Segment Start: Excerpted data

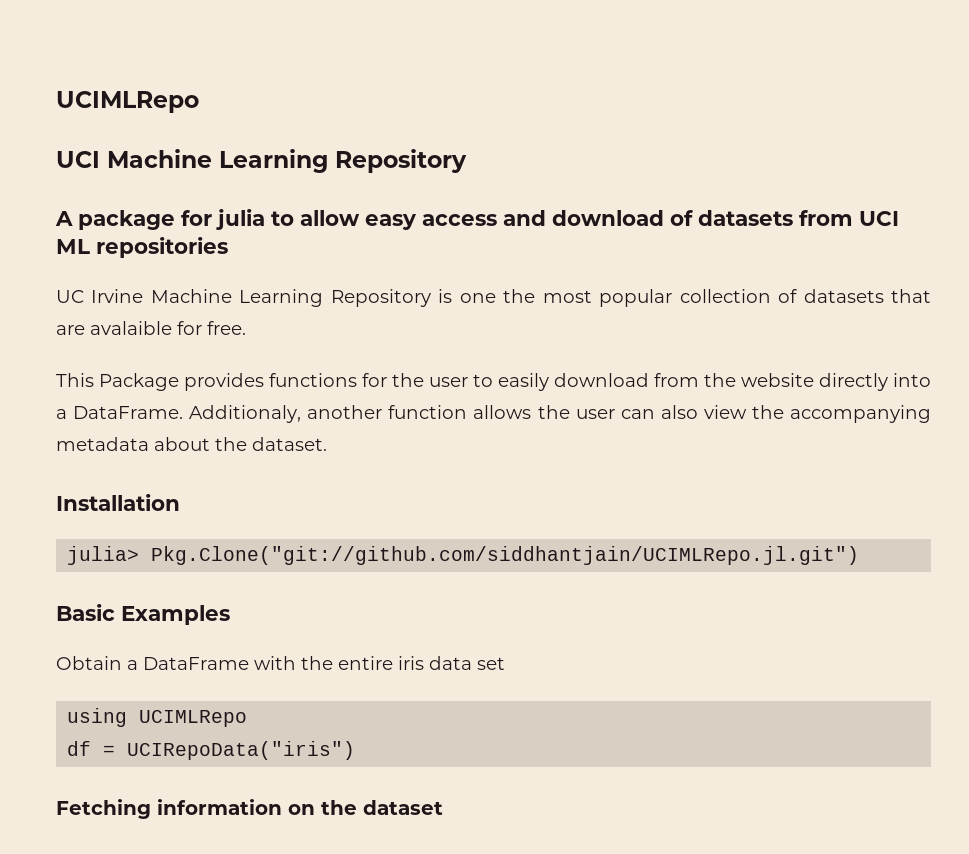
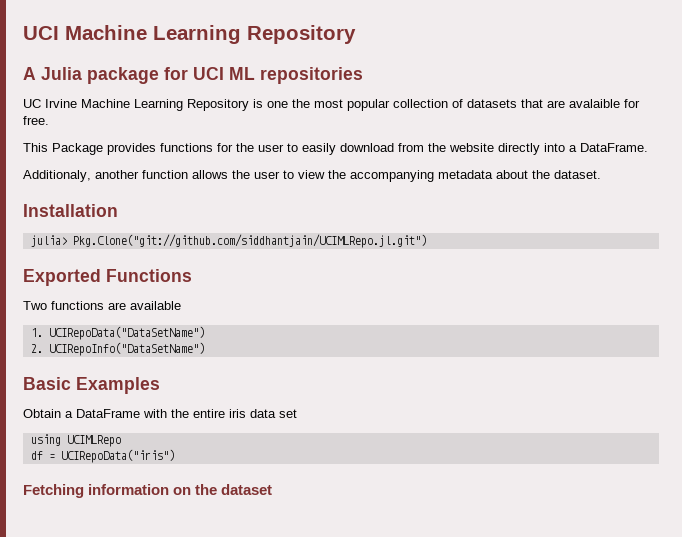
[56,91,199,113] UCIMLRepo // -> (23, 33) none
(73, 218) none -> [41,67,82,80] Julia
[216,209,853,230] julia to allow easy access and download of datasets from -> (188, 73) none
(184, 412) none -> (648, 147) //
[620,405,698,419] can also -> [283,170,294,179] to
(860, 555) none -> [23,269,192,286] [23,301,181,310] [30,326,205,340] [30,342,205,356] // Exported Functions // Two functions are available // 1. UCIRepoData("DataSetName") // 2. UCIRepoInfo("DataSetName")

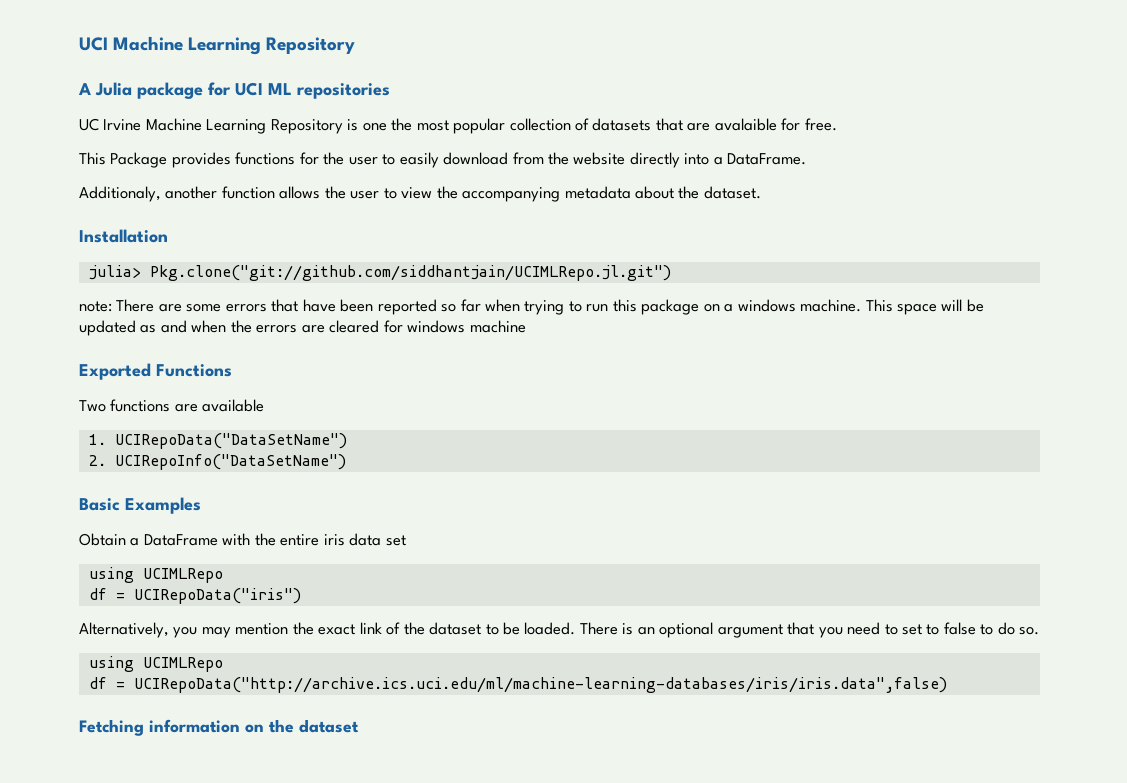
[72,234,427,248] Pkg.Clone("git://github.com/siddhantjain/UCIMLRepo.jl.git") -> [149,265,671,281] [79,299,984,315] [79,320,526,336] Pkg.clone("git://github.com/siddhantjain/UCIMLRepo.jl.git") // note: There are some errors that have been reported so far when trying to run this package on a windows machine. This space will be updated as and when the errors are cleared for windows machine
(175, 456) none -> [79,622,1040,638] [88,656,223,672] [88,677,947,693] // Alternatively, you may mention the exact link of the dataset to be loaded. There is an optional argument that you need to set to false to do so. // using UCIMLRepo // df = UCIRepoData("http://archive.ics.uci.edu/ml/machine-learning-databases/iris/iris.data",false)

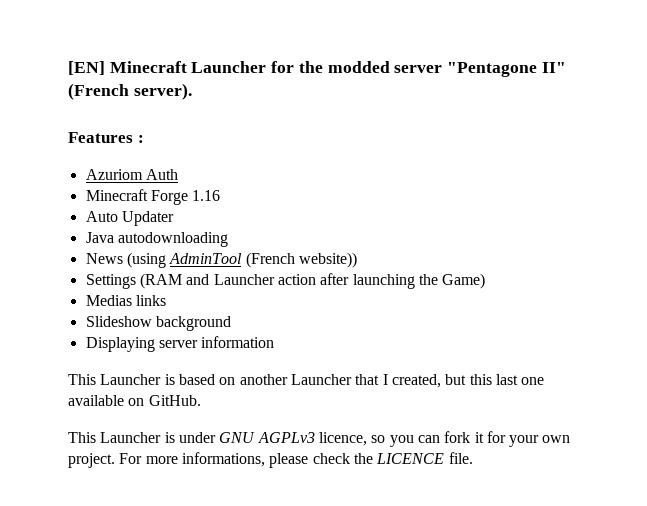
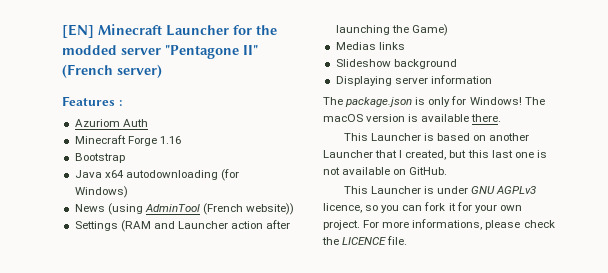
[133,83,192,100] server). -> [117,64,162,78] server)
[85,211,174,226] Auto Updater -> [74,153,125,163] Bootstrap
(114, 237) none -> [104,170,124,178] x64
(228, 239) none -> [220,169,239,181] [74,186,128,198] (for Windows)
(275, 342) none -> [323,96,545,107] [323,114,502,122] // The package.json is only for Windows! The macOS version is available there.
(545, 381) none -> [536,150,547,158] [323,167,340,175] is not

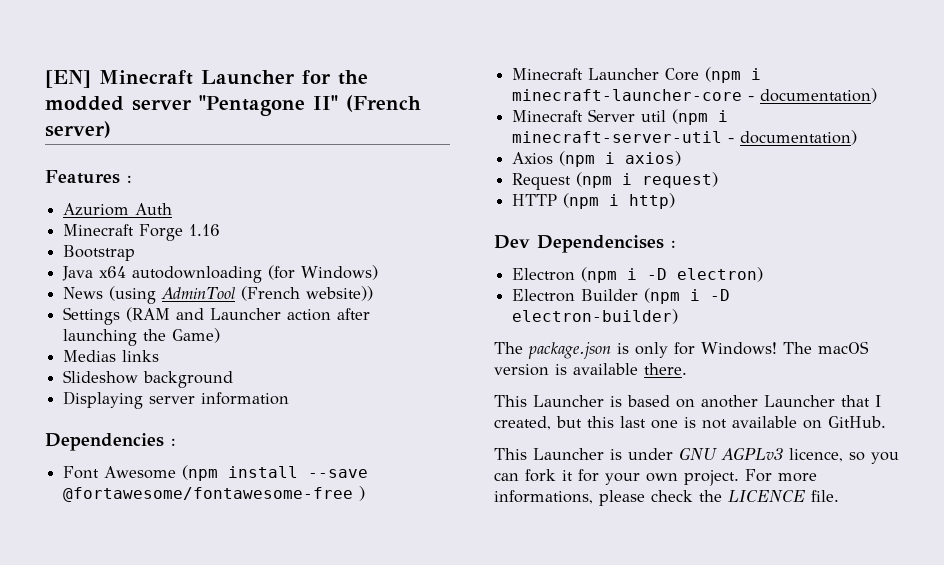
(492, 79) none -> [45,433,176,451] [63,465,369,481] [63,486,366,502] [512,67,762,83] [512,88,878,103] [512,109,729,125] [512,130,858,145] [512,151,682,167] [512,172,719,190] [512,193,676,209] [494,235,676,253] [512,267,764,283] [512,288,731,304] [512,309,679,324] // Dependencies : // Font Awesome (npm install --save @fortawesome/fontawesome-free ) // Minecraft Launcher Core (npm i minecraft-launcher-core - documentation) // Minecraft Server util (npm i minecraft-server-util - documentation) // Axios (npm i axios) // Request (npm i request) // HTTP (npm i http) // Dev Dependencises : // Electron (npm i -D electron) // Electron Builder (npm i -D electron-builder)

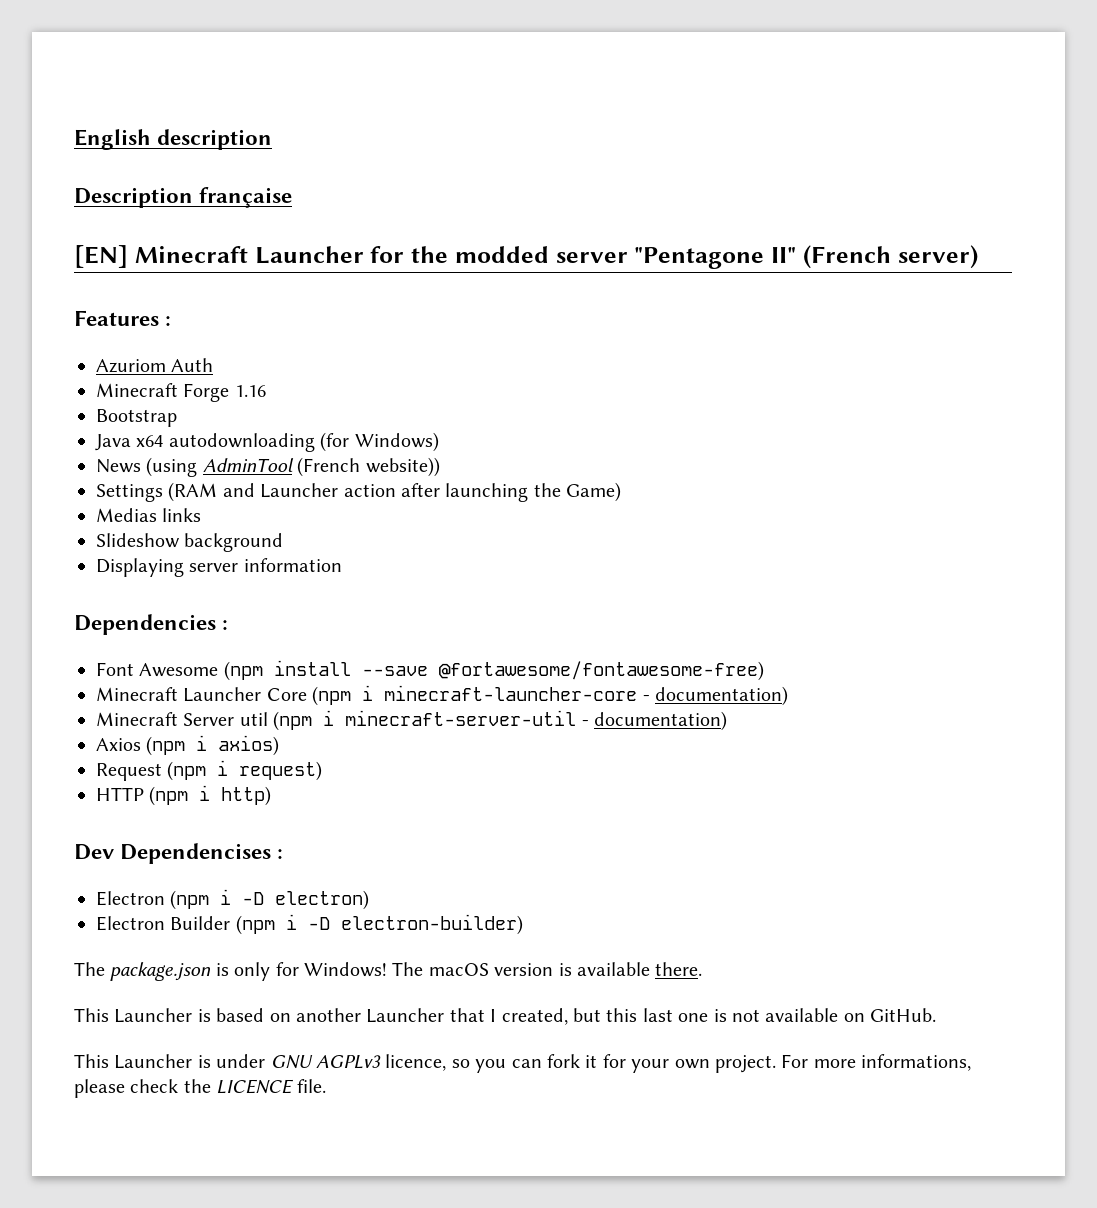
(45, 79) none -> [74,129,273,150] [74,187,293,208] English description // Description française //
[63,486,366,502] @fortawesome/fontawesome-free ) -> [438,661,764,681] @fortawesome/fontawesome-free)

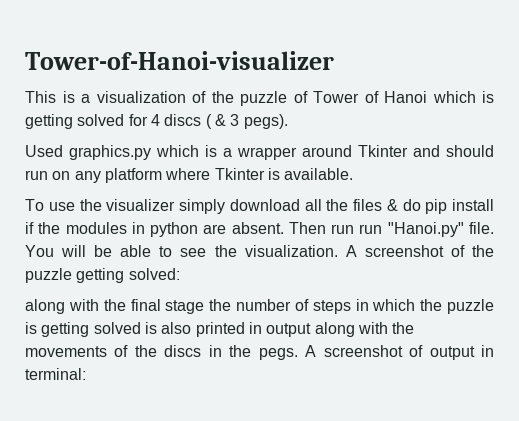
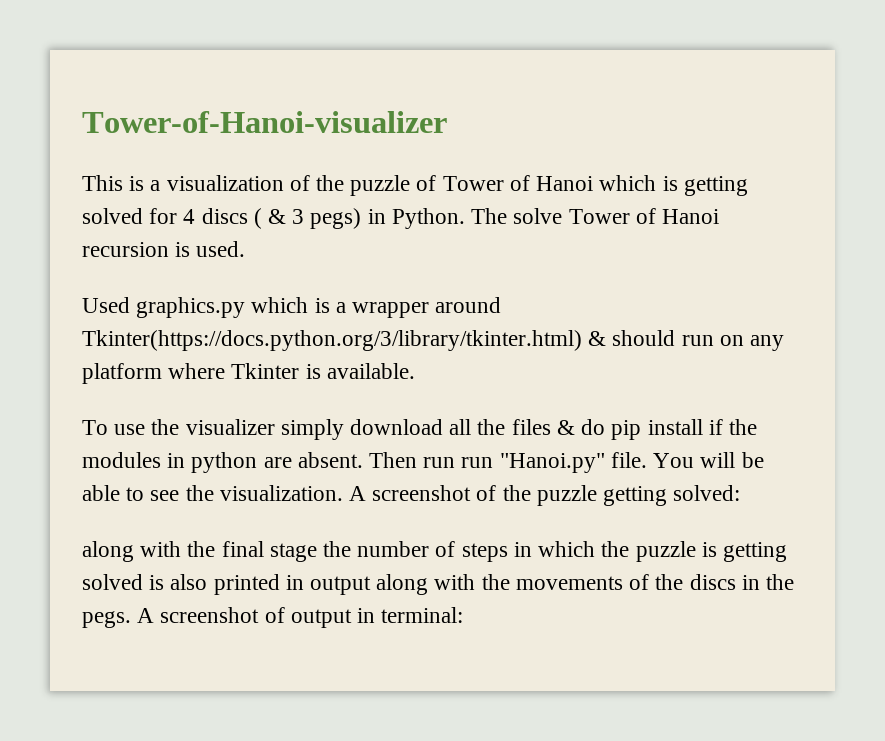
[243,114,288,129] pegs). -> [310,208,719,229] [82,241,246,257] pegs) in Python. The solve Tower of Hanoi recursion is used.
[358,145,440,157] Tkinter and -> [82,330,607,351] Tkinter(https://docs.python.org/3/library/tkinter.html) &

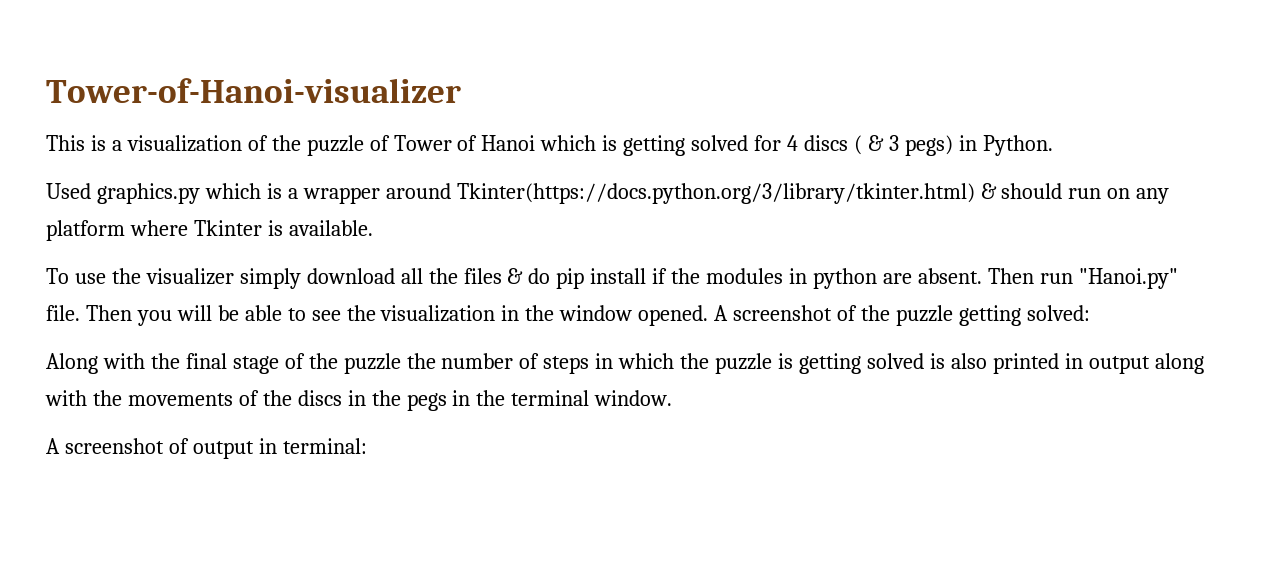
[471,208,719,224] [82,241,246,257] The solve Tower of Hanoi recursion is used. -> (1053, 145) none
[461,457,494,468] run -> (1073, 278) none
[653,453,695,468] You -> [85,305,172,326] Then you
[219,485,343,501] visualization. -> [380,305,709,326] visualization in the window opened.
[82,541,134,562] along -> [46,353,98,374] Along
(317, 552) none -> [284,353,401,374] of the puzzle
[82,611,131,628] pegs. -> [406,390,673,411] pegs in the terminal window. //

Segment End: Excerpted data

= Goal of the exercise =
Where a picture appears, skip it; repeat everything else in the data exactly.

= Result =
[56,91,199,113] UCIMLRepo // -> (23, 33) none
(73, 218) none -> [41,67,82,80] Julia
[216,209,853,230] julia to allow easy access and download of datasets from -> (188, 73) none
(184, 412) none -> (648, 147) //
[620,405,698,419] can also -> [283,170,294,179] to
(860, 555) none -> [23,269,192,286] [23,301,181,310] [30,326,205,340] [30,342,205,356] // Exported Functions // Two functions are available // 1. UCIRepoData("DataSetName") // 2. UCIRepoInfo("DataSetName")

[72,234,427,248] Pkg.Clone("git://github.com/siddhantjain/UCIMLRepo.jl.git") -> [149,265,671,281] [79,299,984,315] [79,320,526,336] Pkg.clone("git://github.com/siddhantjain/UCIMLRepo.jl.git") // note: There are some errors that have been reported so far when trying to run this package on a windows machine. This space will be updated as and when the errors are cleared for windows machine
(175, 456) none -> [79,622,1040,638] [88,656,223,672] [88,677,947,693] // Alternatively, you may mention the exact link of the dataset to be loaded. There is an optional argument that you need to set to false to do so. // using UCIMLRepo // df = UCIRepoData("http://archive.ics.uci.edu/ml/machine-learning-databases/iris/iris.data",false)

[133,83,192,100] server). -> [117,64,162,78] server)
[85,211,174,226] Auto Updater -> [74,153,125,163] Bootstrap
(114, 237) none -> [104,170,124,178] x64
(228, 239) none -> [220,169,239,181] [74,186,128,198] (for Windows)
(275, 342) none -> [323,96,545,107] [323,114,502,122] // The package.json is only for Windows! The macOS version is available there.
(545, 381) none -> [536,150,547,158] [323,167,340,175] is not

(492, 79) none -> [45,433,176,451] [63,465,369,481] [63,486,366,502] [512,67,762,83] [512,88,878,103] [512,109,729,125] [512,130,858,145] [512,151,682,167] [512,172,719,190] [512,193,676,209] [494,235,676,253] [512,267,764,283] [512,288,731,304] [512,309,679,324] // Dependencies : // Font Awesome (npm install --save @fortawesome/fontawesome-free ) // Minecraft Launcher Core (npm i minecraft-launcher-core - documentation) // Minecraft Server util (npm i minecraft-server-util - documentation) // Axios (npm i axios) // Request (npm i request) // HTTP (npm i http) // Dev Dependencises : // Electron (npm i -D electron) // Electron Builder (npm i -D electron-builder)

(45, 79) none -> [74,129,273,150] [74,187,293,208] English description // Description française //
[63,486,366,502] @fortawesome/fontawesome-free ) -> [438,661,764,681] @fortawesome/fontawesome-free)

[243,114,288,129] pegs). -> [310,208,719,229] [82,241,246,257] pegs) in Python. The solve Tower of Hanoi recursion is used.
[358,145,440,157] Tkinter and -> [82,330,607,351] Tkinter(https://docs.python.org/3/library/tkinter.html) &

[471,208,719,224] [82,241,246,257] The solve Tower of Hanoi recursion is used. -> (1053, 145) none
[461,457,494,468] run -> (1073, 278) none
[653,453,695,468] You -> [85,305,172,326] Then you
[219,485,343,501] visualization. -> [380,305,709,326] visualization in the window opened.
[82,541,134,562] along -> [46,353,98,374] Along
(317, 552) none -> [284,353,401,374] of the puzzle
[82,611,131,628] pegs. -> [406,390,673,411] pegs in the terminal window. //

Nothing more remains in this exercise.